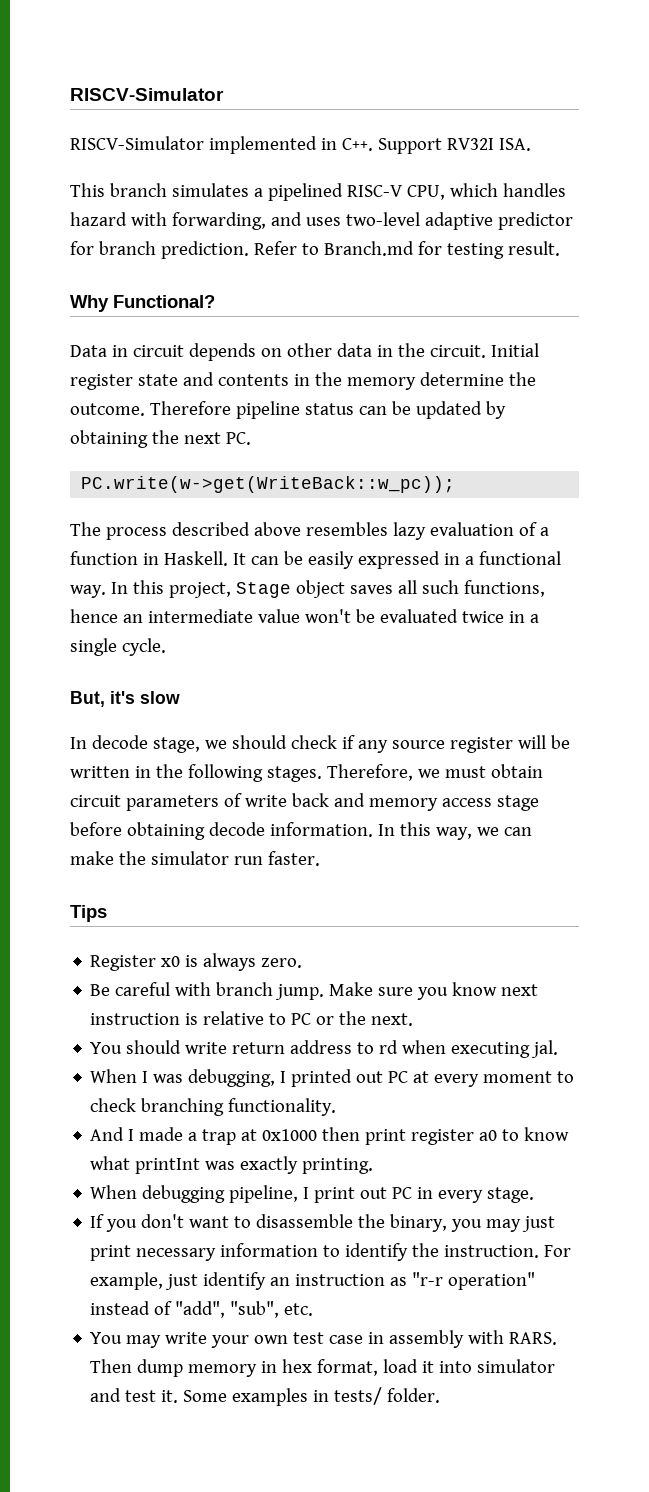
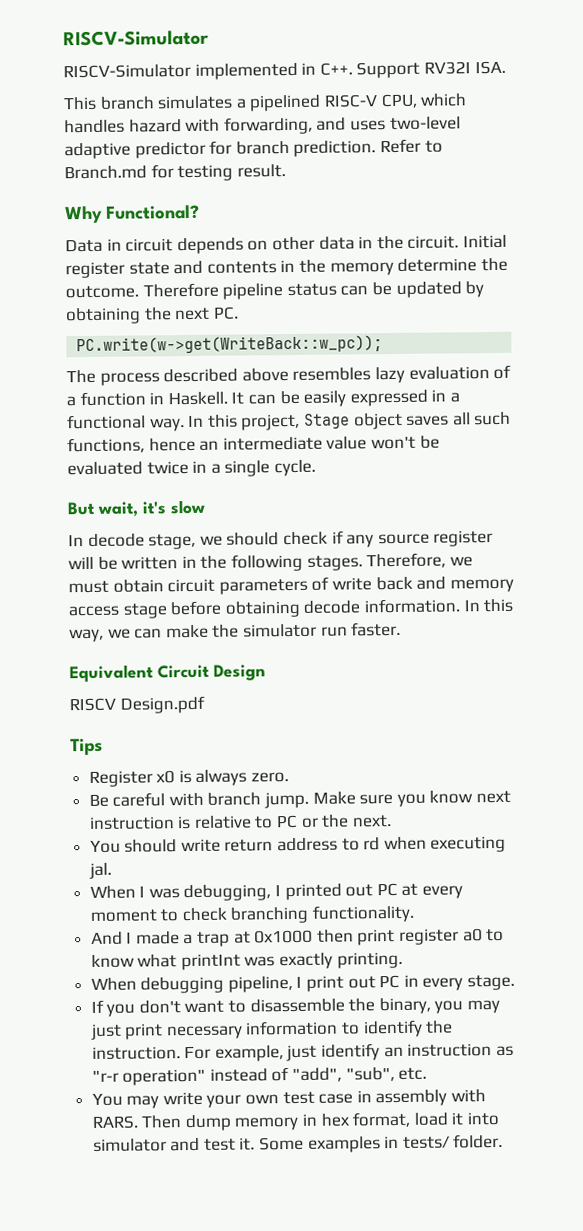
- But, it's slow
+ But wait, it's slow
+ Equivalent Circuit Design
+ RISCV Design.pdf

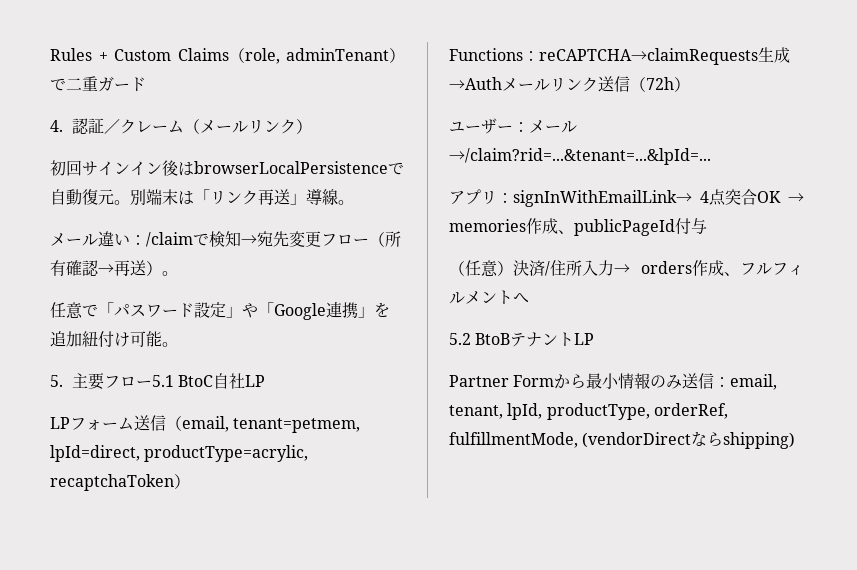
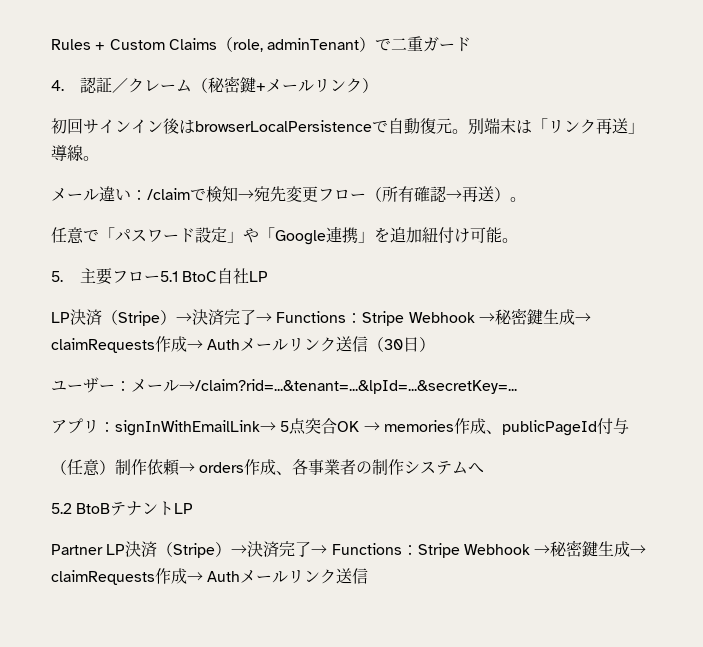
- 4.認証／クレーム（メールリンク）
+ 4.認証／クレーム（秘密鍵+メールリンク）
- LPフォーム送信（email, tenant=petmem, lpId=direct, productType=acrylic, recaptchaToken）
- Functions：reCAPTCHA→claimRequests生成→Authメールリンク送信（72h）
+ LP決済（Stripe）→決済完了→ Functions：Stripe Webhook →秘密鍵生成→ claimRequests作成→ Authメールリンク送信（30日）
- ユーザー：メール→/claim?rid=...&tenant=...&lpId=...
+ ユーザー：メール→/claim?rid=...&tenant=...&lpId=...&secretKey=...
- アプリ：signInWithEmailLink→ 4点突合OK → memories作成、publicPageId付与
+ アプリ：signInWithEmailLink→ 5点突合OK → memories作成、publicPageId付与
- （任意）決済/住所入力→ orders作成、フルフィルメントへ
+ （任意）制作依頼→ orders作成、各事業者の制作システムへ
- Partner Formから最小情報のみ送信：email, tenant, lpId, productType, orderRef, fulfillmentMode, (vendorDirectならshipping)
+ Partner LP決済（Stripe）→決済完了→ Functions：Stripe Webhook →秘密鍵生成→ claimRequests作成→ Authメールリンク送信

▶ **Task goal**
Print all of the records shown above exactly, leaving out each picture.

▶ **Exercise output**
- But, it's slow
+ But wait, it's slow
+ Equivalent Circuit Design
+ RISCV Design.pdf

- 4.認証／クレーム（メールリンク）
+ 4.認証／クレーム（秘密鍵+メールリンク）
- LPフォーム送信（email, tenant=petmem, lpId=direct, productType=acrylic, recaptchaToken）
- Functions：reCAPTCHA→claimRequests生成→Authメールリンク送信（72h）
+ LP決済（Stripe）→決済完了→ Functions：Stripe Webhook →秘密鍵生成→ claimRequests作成→ Authメールリンク送信（30日）
- ユーザー：メール→/claim?rid=...&tenant=...&lpId=...
+ ユーザー：メール→/claim?rid=...&tenant=...&lpId=...&secretKey=...
- アプリ：signInWithEmailLink→ 4点突合OK → memories作成、publicPageId付与
+ アプリ：signInWithEmailLink→ 5点突合OK → memories作成、publicPageId付与
- （任意）決済/住所入力→ orders作成、フルフィルメントへ
+ （任意）制作依頼→ orders作成、各事業者の制作システムへ
- Partner Formから最小情報のみ送信：email, tenant, lpId, productType, orderRef, fulfillmentMode, (vendorDirectならshipping)
+ Partner LP決済（Stripe）→決済完了→ Functions：Stripe Webhook →秘密鍵生成→ claimRequests作成→ Authメールリンク送信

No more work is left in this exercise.